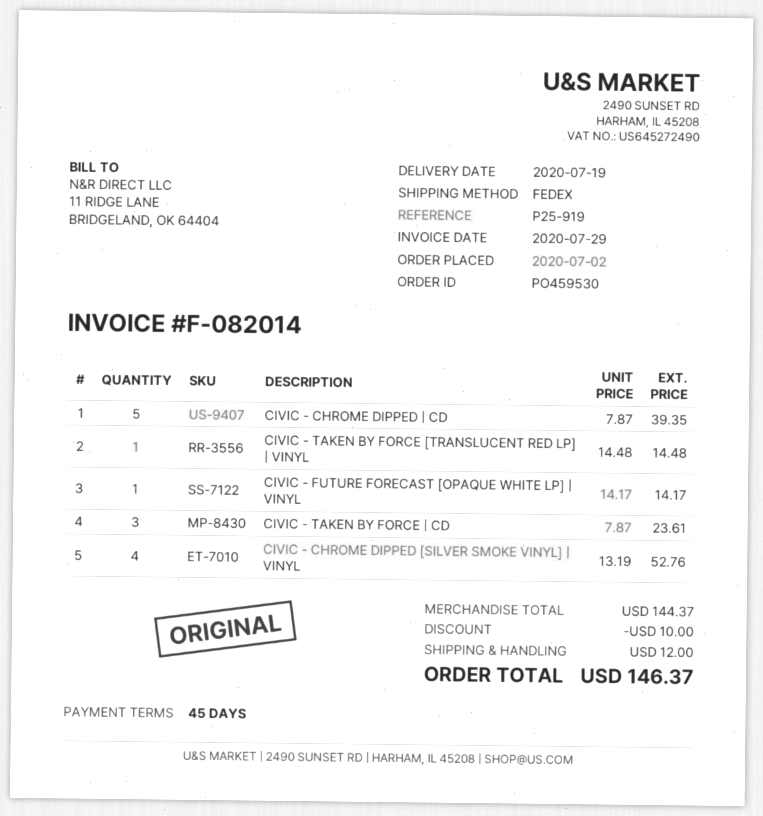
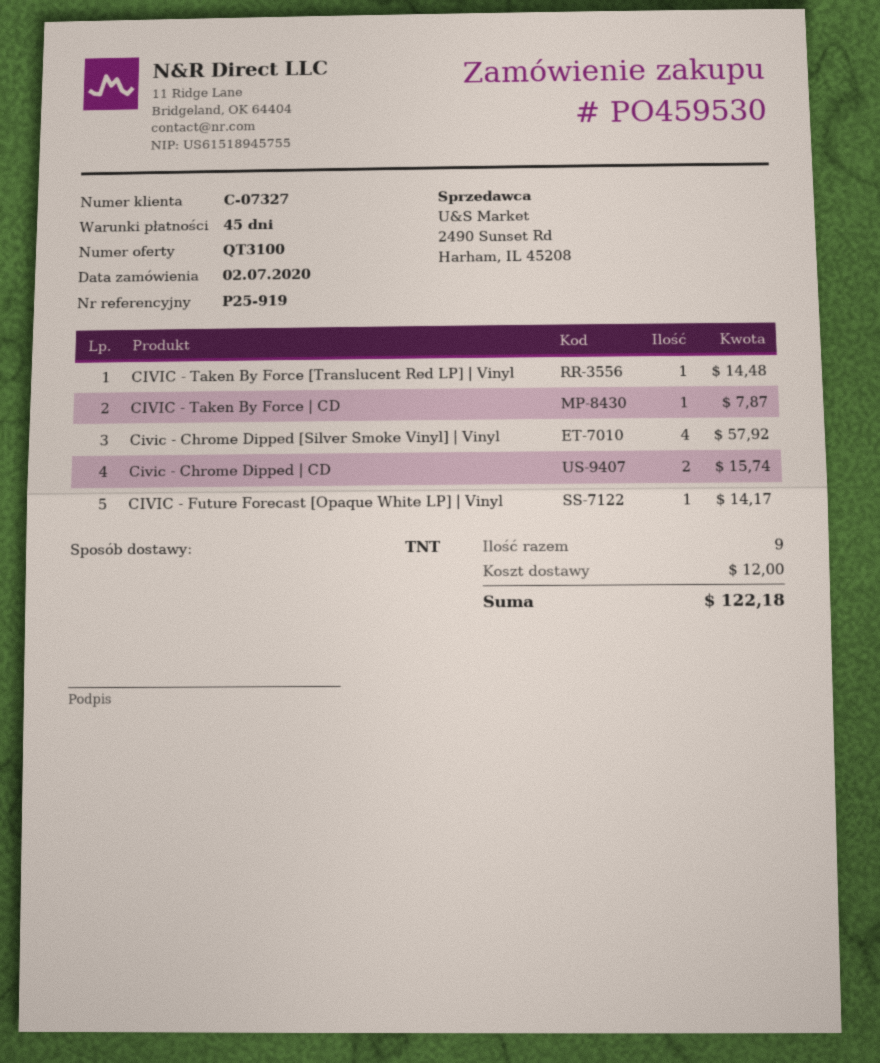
shipping method: FedEx -> TNT
CIVIC - CHROME DIPPED | CD: 5 for 39.35 -> 2 for 15.74
CIVIC - TAKEN BY FORCE | CD: 3 for 23.61 -> 1 for 7.87
CIVIC - CHROME DIPPED [SILVER SMOKE VINYL] | VINYL: 4 for 52.76 -> 4 for 57.92
discount: 10.00 -> none
total: 146.37 -> 122.18

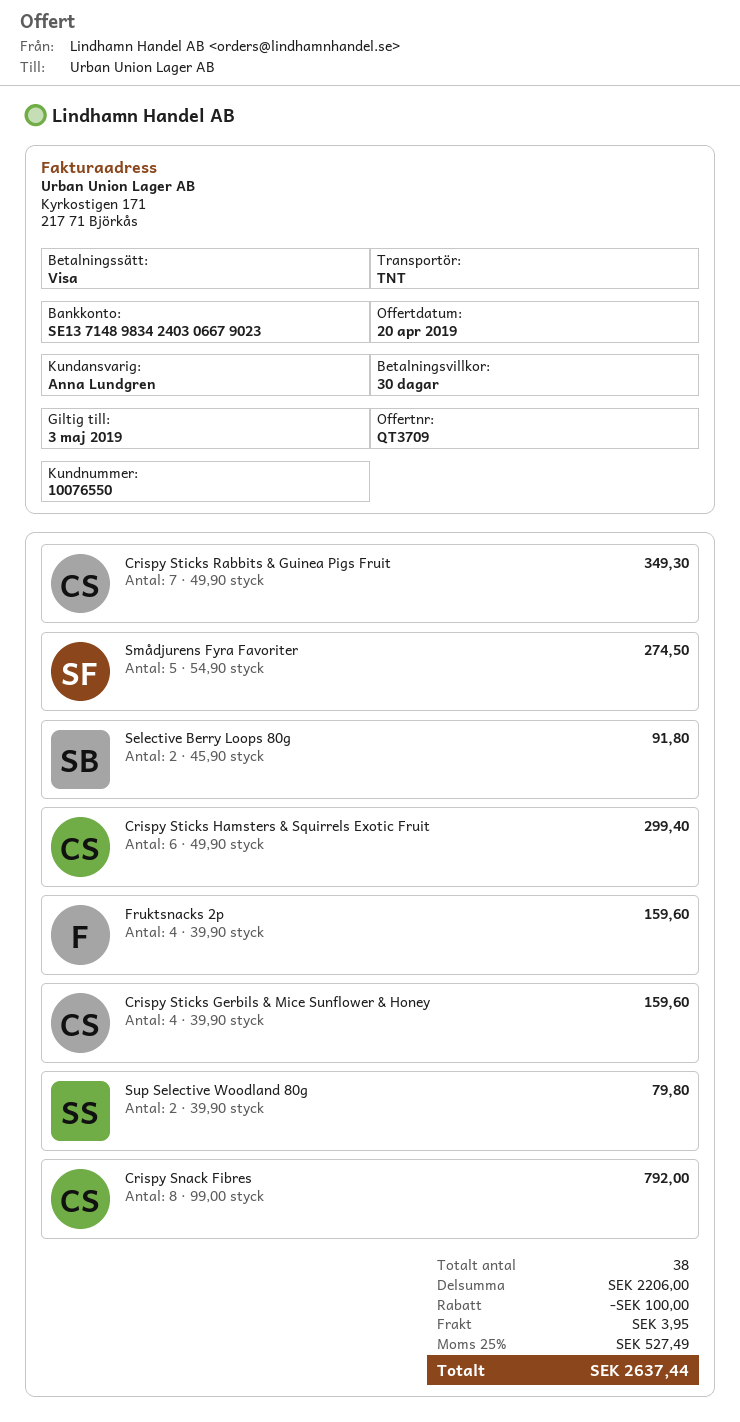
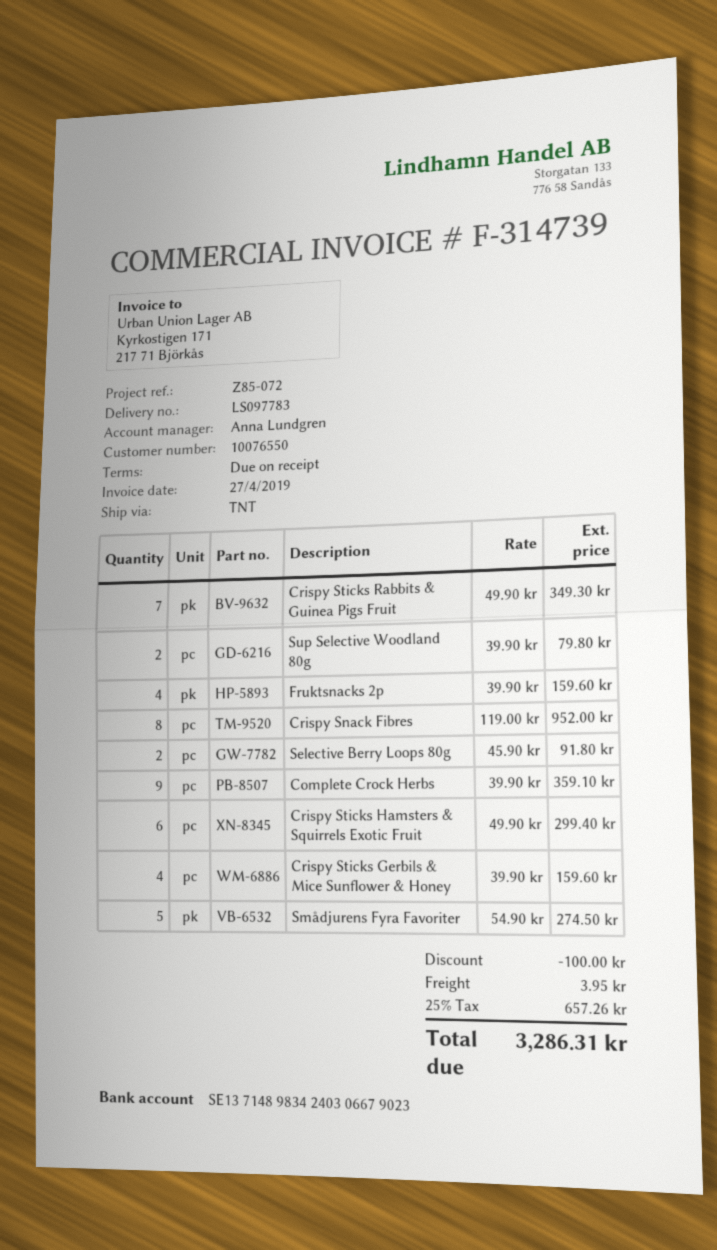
payment terms: 30 days -> on receipt
Crispy Snack Fibres: 8 x 99.00 = 792.00 -> 8 x 119.00 = 952.00
Complete Crock Herbs: none -> 9 x 39.90 = 359.10
tax: 25% = 527.49 -> 25% = 657.26
total: 2637.44 -> 3286.31

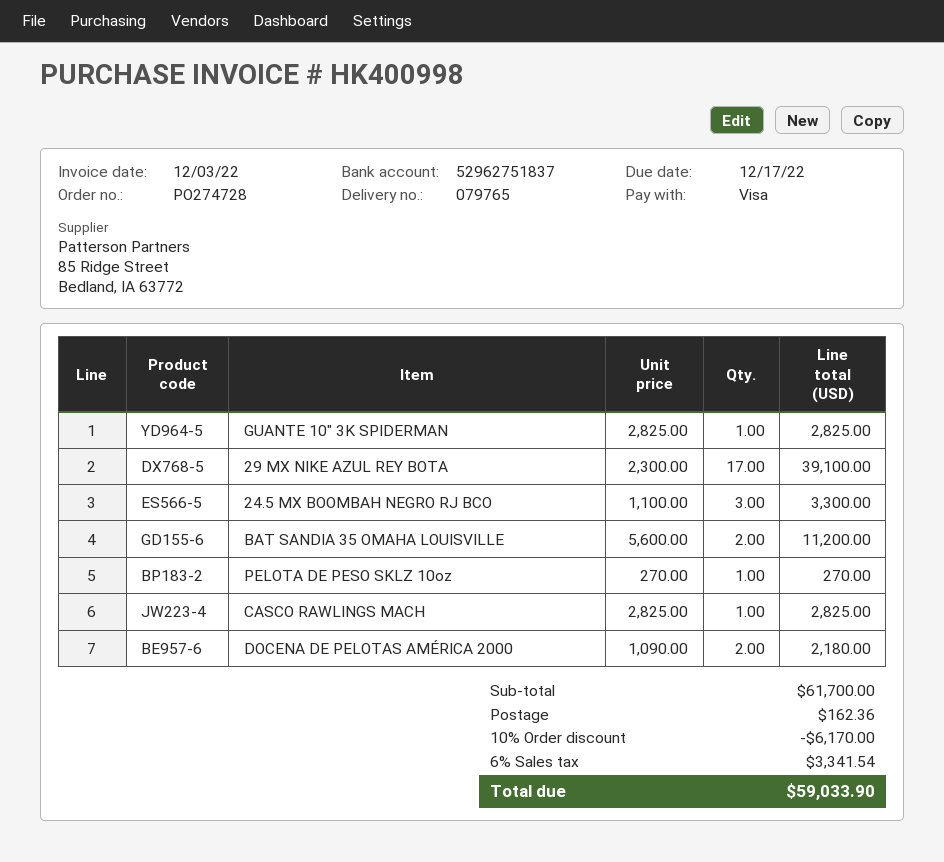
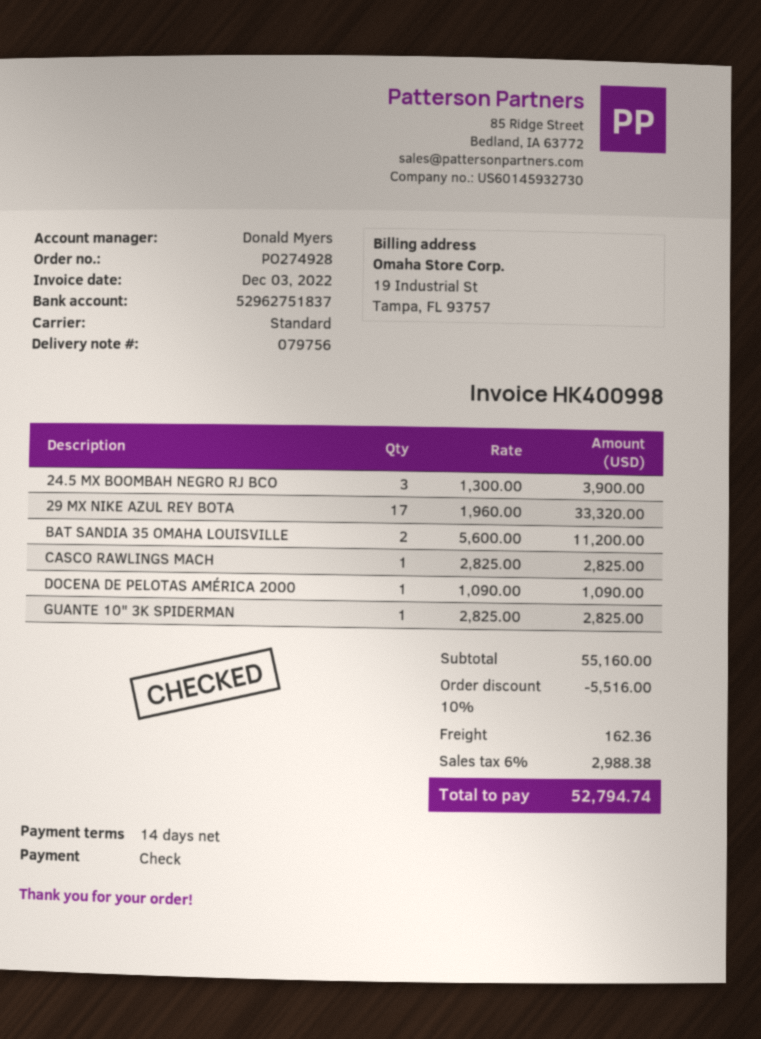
order number: PO274728 -> PO274928
delivery note number: 079765 -> 079756
payment method: Visa -> cheque
29 MX NIKE AZUL REY BOTA: 17 x 2300.00 = 39100.00 -> 17 x 1960.00 = 33320.00
24.5 MX BOOMBAH NEGRO RJ BCO: 3 x 1100.00 = 3300.00 -> 3 x 1300.00 = 3900.00
PELOTA DE PESO SKLZ 10oz: 1 x 270.00 = 270.00 -> none
DOCENA DE PELOTAS AMÉRICA 2000: 2 x 1090.00 = 2180.00 -> 1 x 1090.00 = 1090.00
subtotal: 61700.00 -> 55160.00
discount: 10% = 6170.00 -> 10% = 5516.00
tax: 6% = 3341.54 -> 6% = 2988.38
total: 59033.90 -> 52794.74

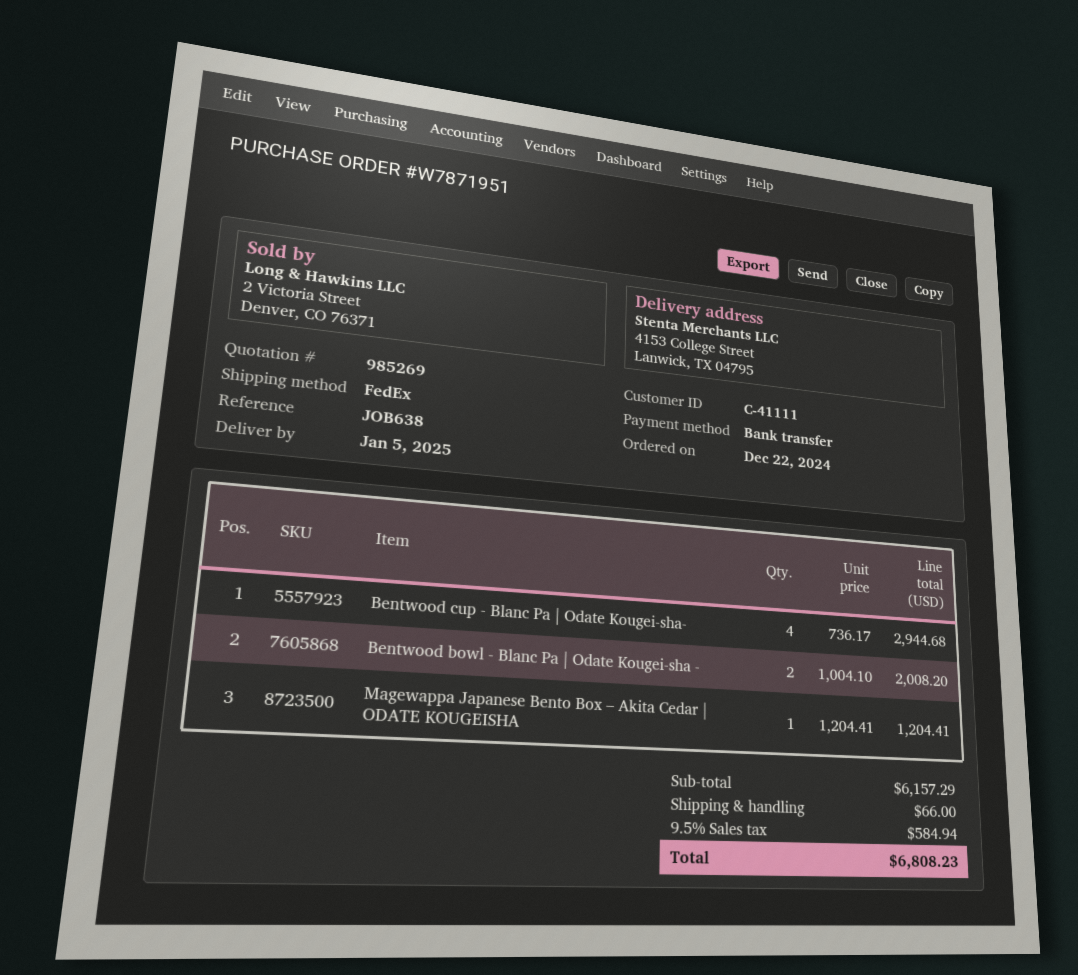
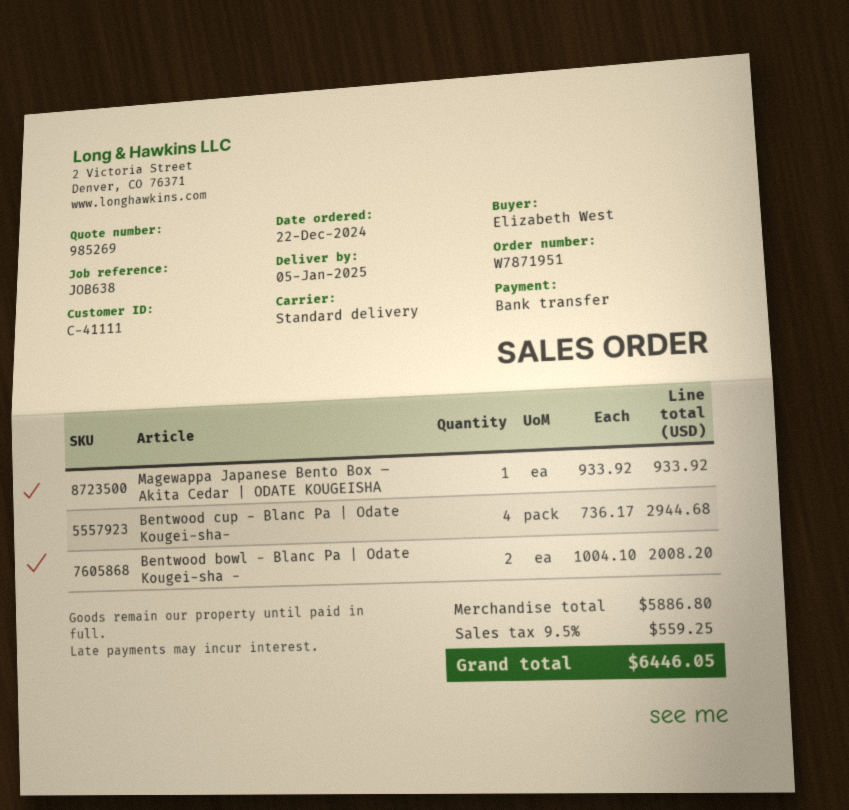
shipping method: FedEx -> standard
Magewappa Japanese Bento Box – Akita Cedar | ODATE KOUGEISHA: 1 x 1204.41 = 1204.41 -> 1 x 933.92 = 933.92
subtotal: 6157.29 -> 5886.80
shipping: 66.00 -> none
tax: 9.5% = 584.94 -> 9.5% = 559.25
total: 6808.23 -> 6446.05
----------
- **Activity**: Quote the lines above exactly, starting with the one that has "payment method: Visa -> cheque" and ending with the one that has "shipping method: FedEx -> standard"; drop the pictures and include nothing else.

- **Your response**:
payment method: Visa -> cheque
29 MX NIKE AZUL REY BOTA: 17 x 2300.00 = 39100.00 -> 17 x 1960.00 = 33320.00
24.5 MX BOOMBAH NEGRO RJ BCO: 3 x 1100.00 = 3300.00 -> 3 x 1300.00 = 3900.00
PELOTA DE PESO SKLZ 10oz: 1 x 270.00 = 270.00 -> none
DOCENA DE PELOTAS AMÉRICA 2000: 2 x 1090.00 = 2180.00 -> 1 x 1090.00 = 1090.00
subtotal: 61700.00 -> 55160.00
discount: 10% = 6170.00 -> 10% = 5516.00
tax: 6% = 3341.54 -> 6% = 2988.38
total: 59033.90 -> 52794.74

shipping method: FedEx -> standard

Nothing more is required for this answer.